== The task ==
Please restate word for word each line from the one containing "font-size: 17px ->" to the last line of the records below, and drop the pictures.

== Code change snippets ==

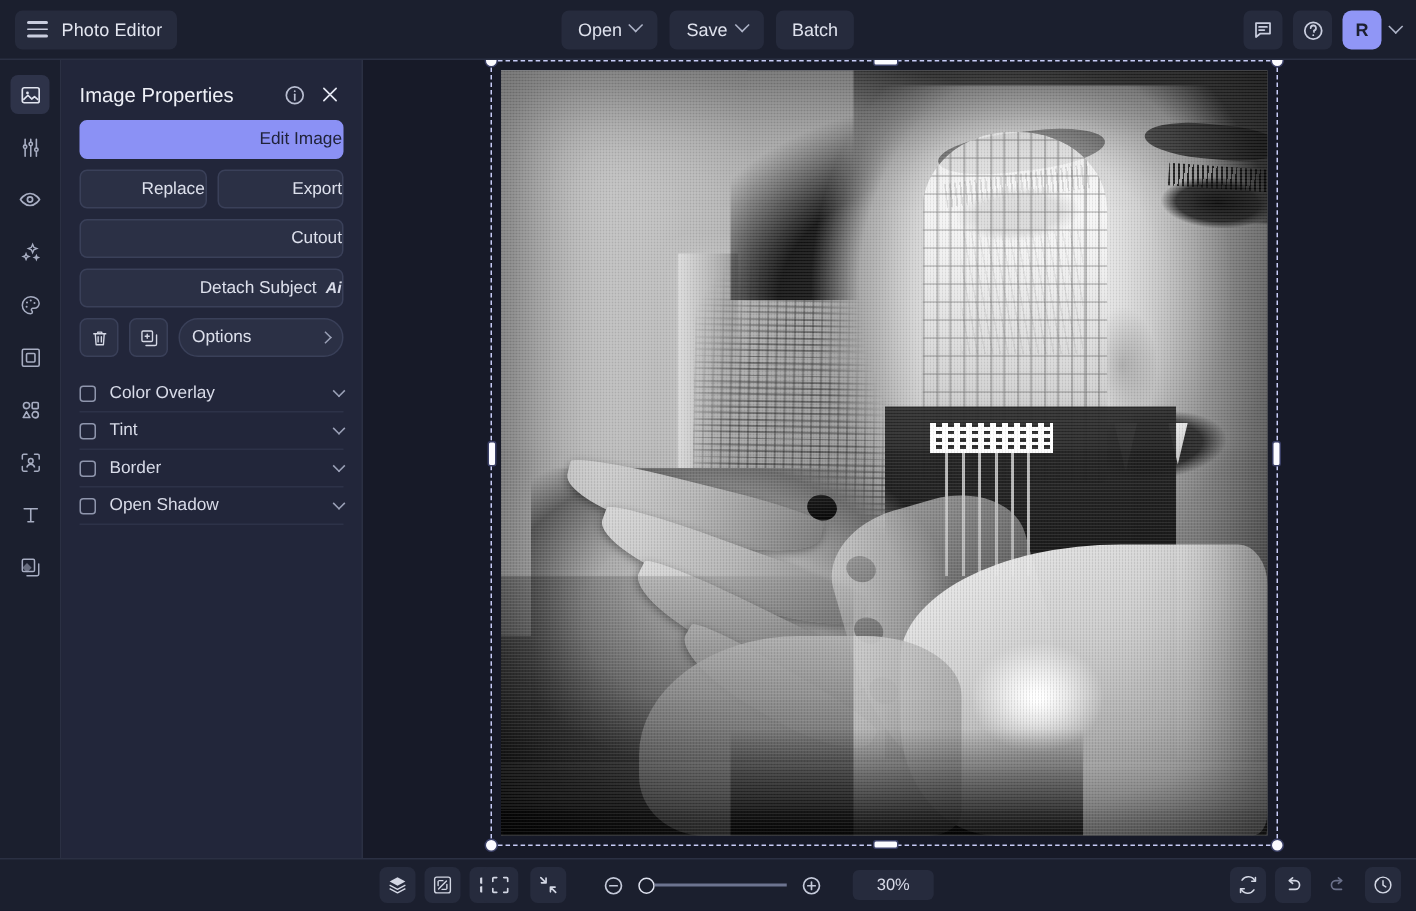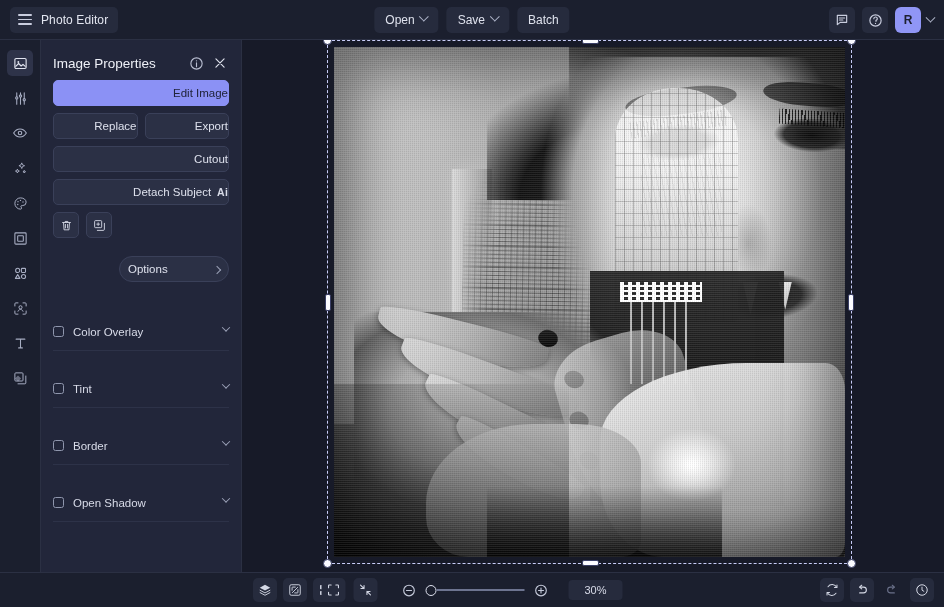"Ai" .ai-badge { font-style: none -> italic }
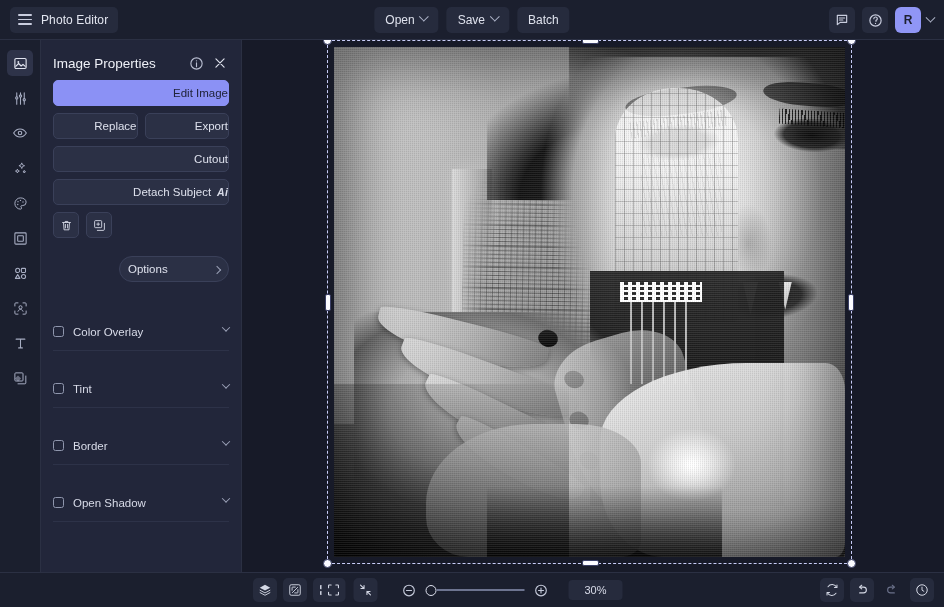"Options" .options-btn { margin-top: 44px -> none }
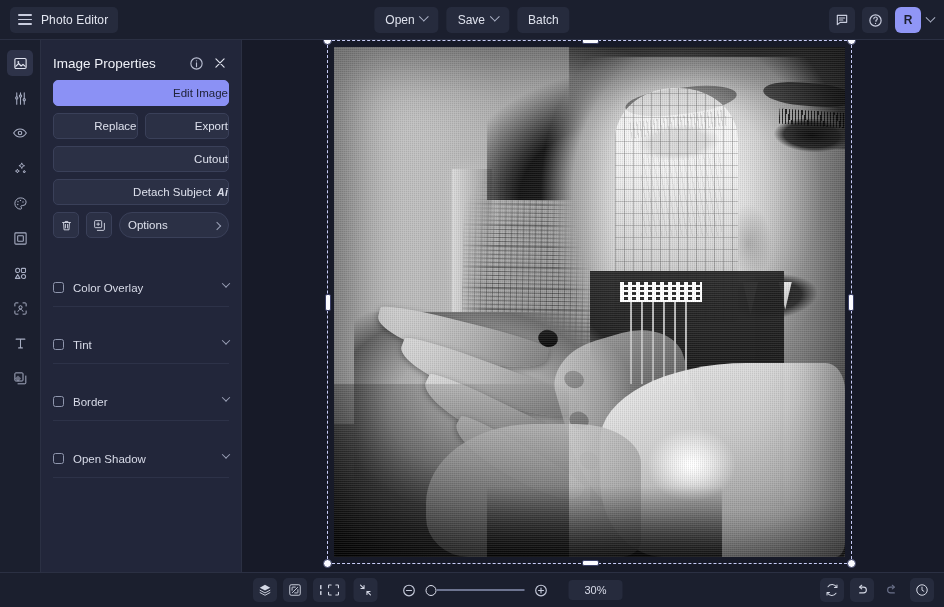"Color Overlay" .acc { align-items: none -> center; margin-top: 32px -> none }
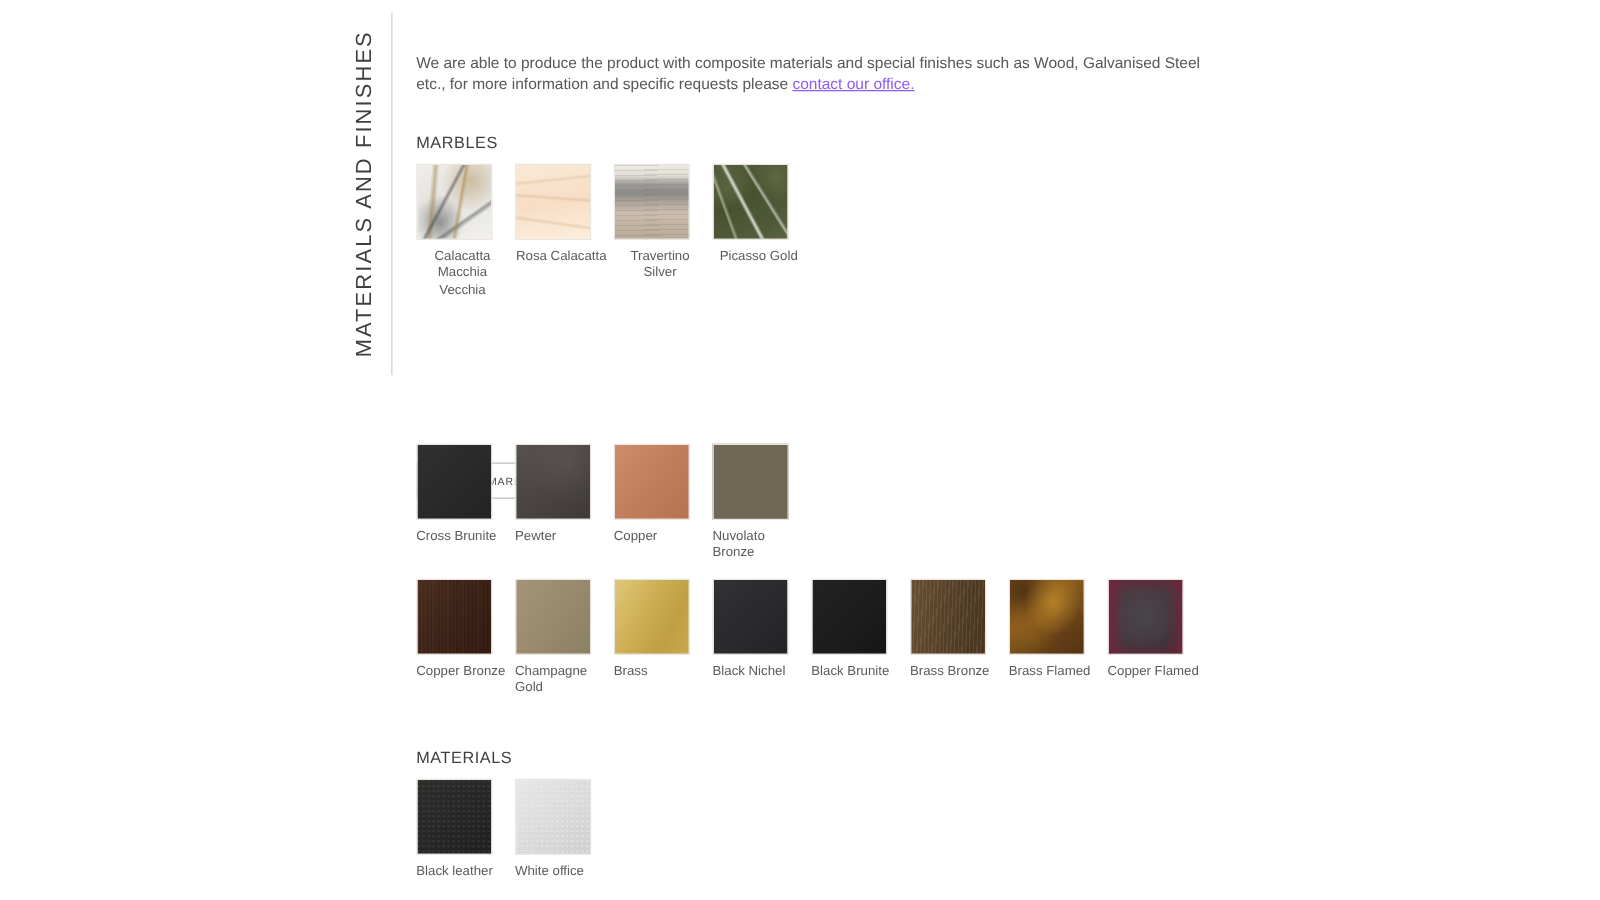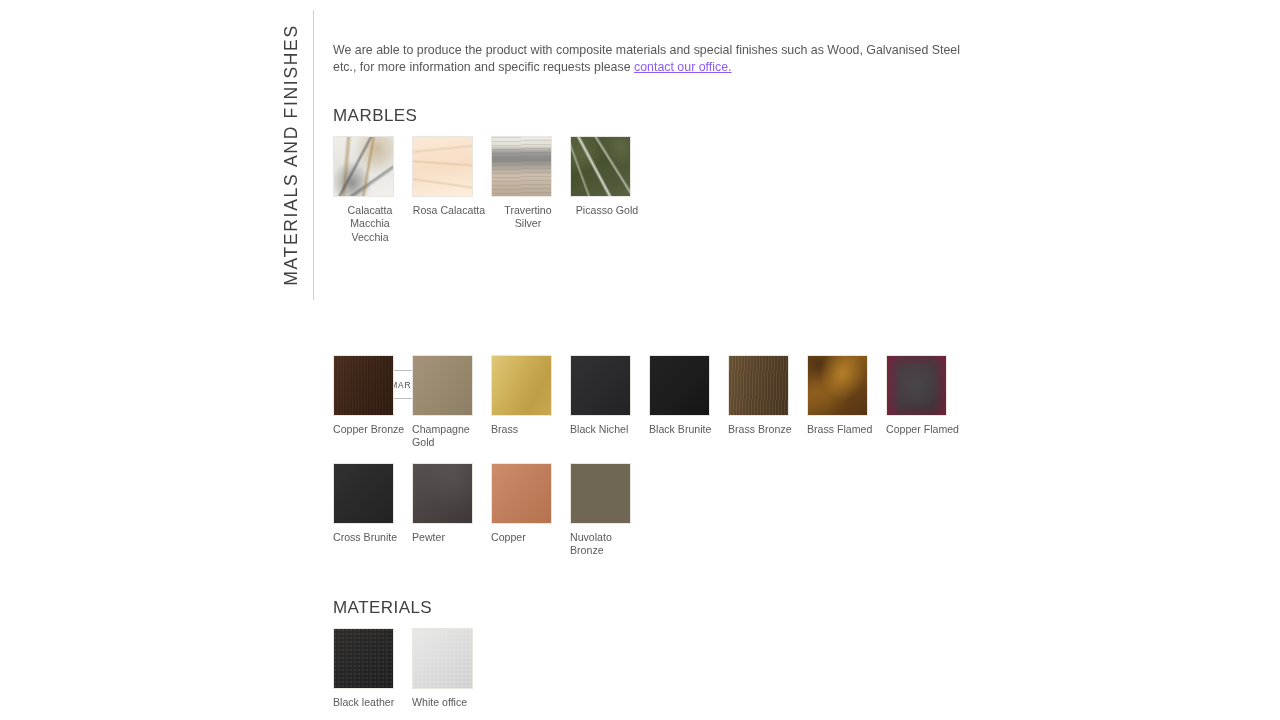"MARBLES" .section-title { font-size: 17px -> 13px }
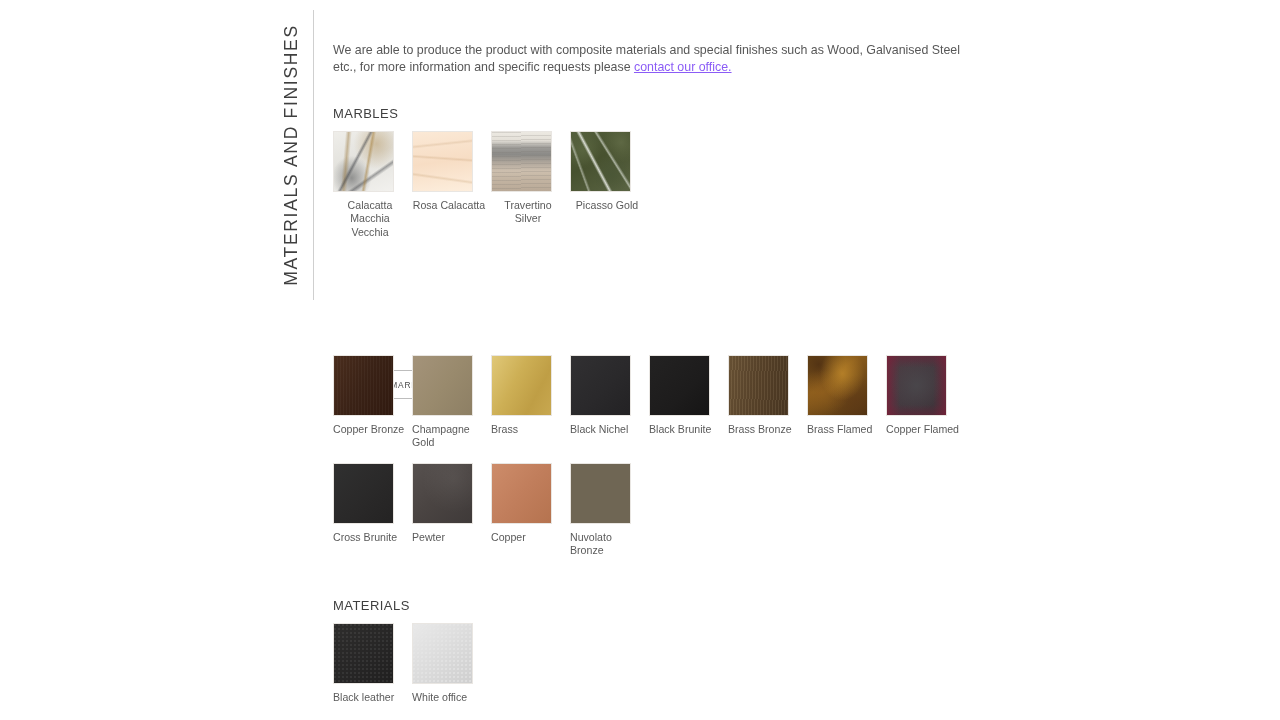"Copper Bronze" div.swatch-row { order: before "Cross Brunite" -> after "Cross Brunite" }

== Problem solution ==
"MARBLES" .section-title { font-size: 17px -> 13px }
"Copper Bronze" div.swatch-row { order: before "Cross Brunite" -> after "Cross Brunite" }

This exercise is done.